### Records shown
——
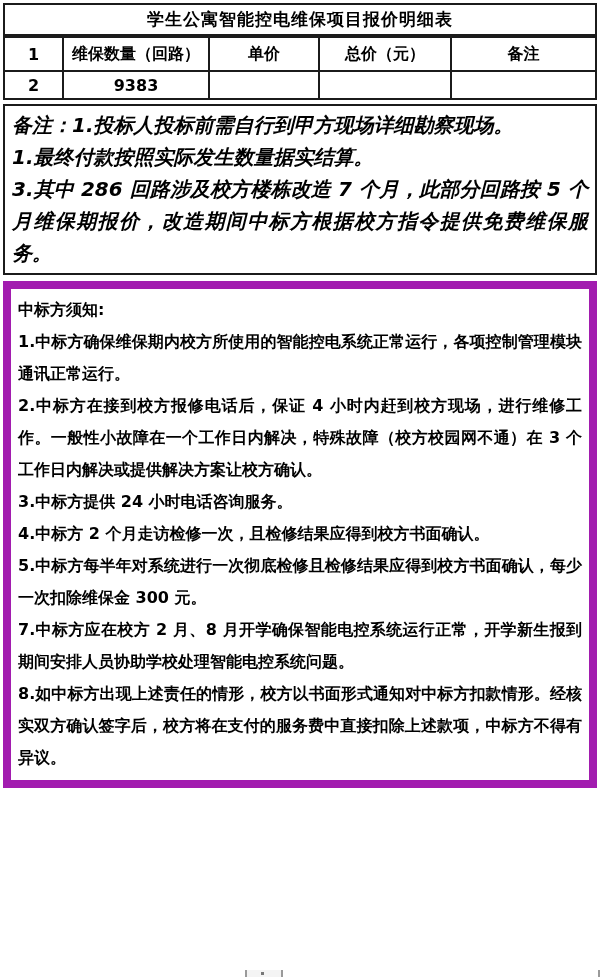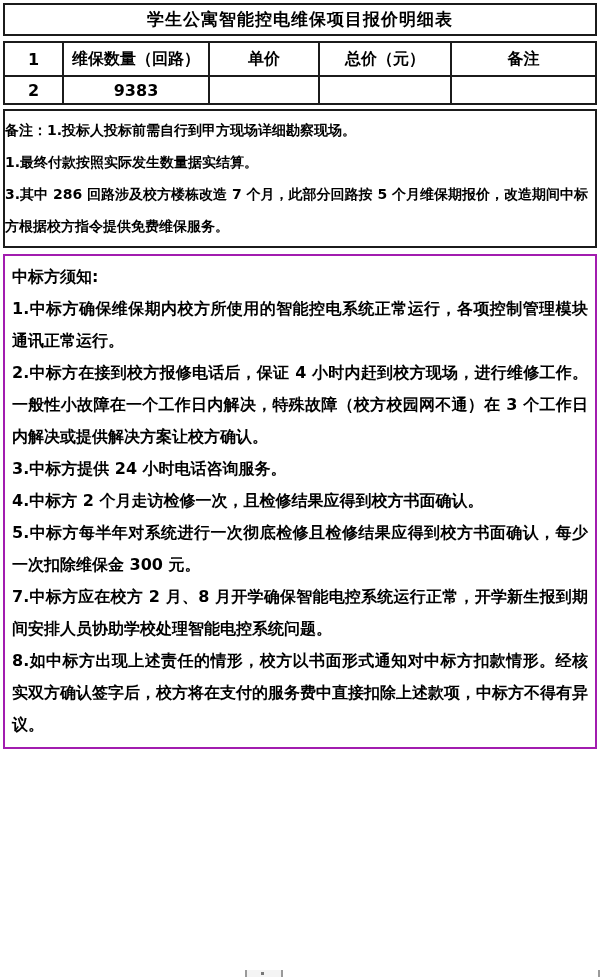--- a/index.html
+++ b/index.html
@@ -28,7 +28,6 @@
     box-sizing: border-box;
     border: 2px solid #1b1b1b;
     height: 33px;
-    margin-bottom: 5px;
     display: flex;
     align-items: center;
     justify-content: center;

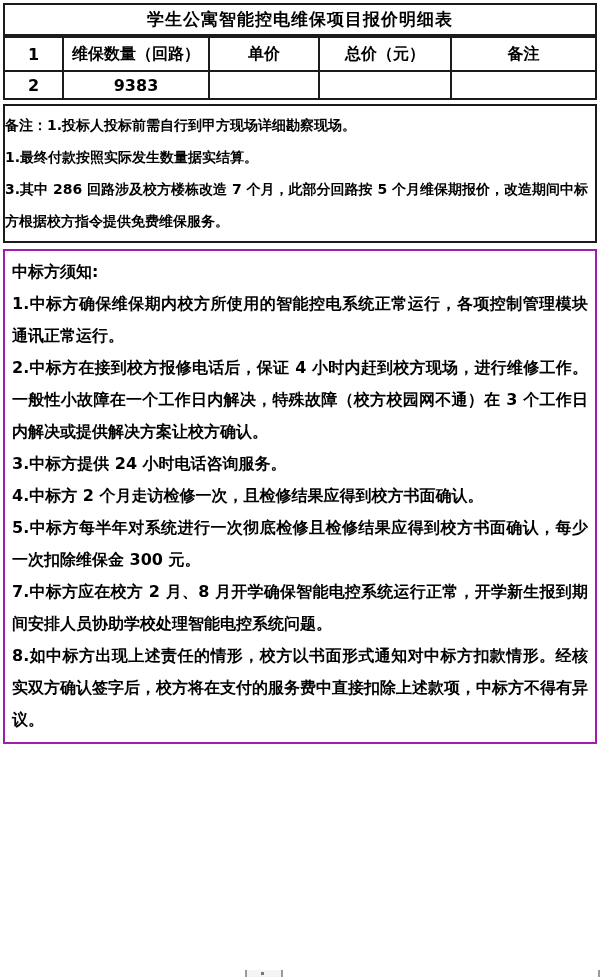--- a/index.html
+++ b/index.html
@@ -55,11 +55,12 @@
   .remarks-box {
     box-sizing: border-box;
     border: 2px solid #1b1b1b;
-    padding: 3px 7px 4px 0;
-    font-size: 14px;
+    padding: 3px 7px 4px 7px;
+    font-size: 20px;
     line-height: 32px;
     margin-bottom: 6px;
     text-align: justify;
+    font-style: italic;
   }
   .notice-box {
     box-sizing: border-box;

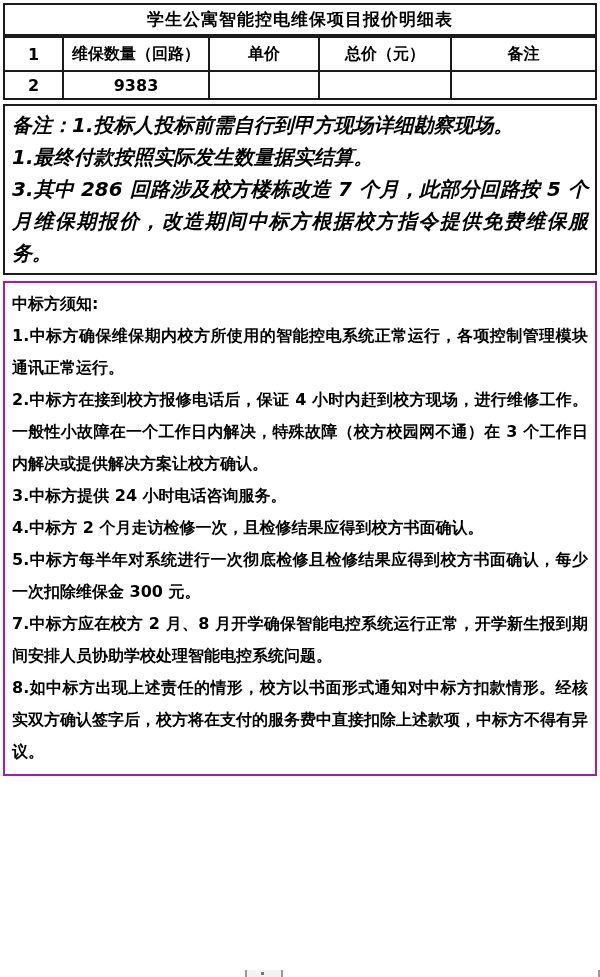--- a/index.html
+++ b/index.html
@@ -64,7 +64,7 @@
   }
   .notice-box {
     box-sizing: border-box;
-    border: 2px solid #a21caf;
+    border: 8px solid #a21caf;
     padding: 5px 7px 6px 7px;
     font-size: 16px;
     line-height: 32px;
——
Repeat the data exactly as given. Keep every picture out of the copy.

### Finished exercise
--- a/index.html
+++ b/index.html
@@ -28,7 +28,6 @@
     box-sizing: border-box;
     border: 2px solid #1b1b1b;
     height: 33px;
-    margin-bottom: 5px;
     display: flex;
     align-items: center;
     justify-content: center;

--- a/index.html
+++ b/index.html
@@ -55,11 +55,12 @@
   .remarks-box {
     box-sizing: border-box;
     border: 2px solid #1b1b1b;
-    padding: 3px 7px 4px 0;
-    font-size: 14px;
+    padding: 3px 7px 4px 7px;
+    font-size: 20px;
     line-height: 32px;
     margin-bottom: 6px;
     text-align: justify;
+    font-style: italic;
   }
   .notice-box {
     box-sizing: border-box;

--- a/index.html
+++ b/index.html
@@ -64,7 +64,7 @@
   }
   .notice-box {
     box-sizing: border-box;
-    border: 2px solid #a21caf;
+    border: 8px solid #a21caf;
     padding: 5px 7px 6px 7px;
     font-size: 16px;
     line-height: 32px;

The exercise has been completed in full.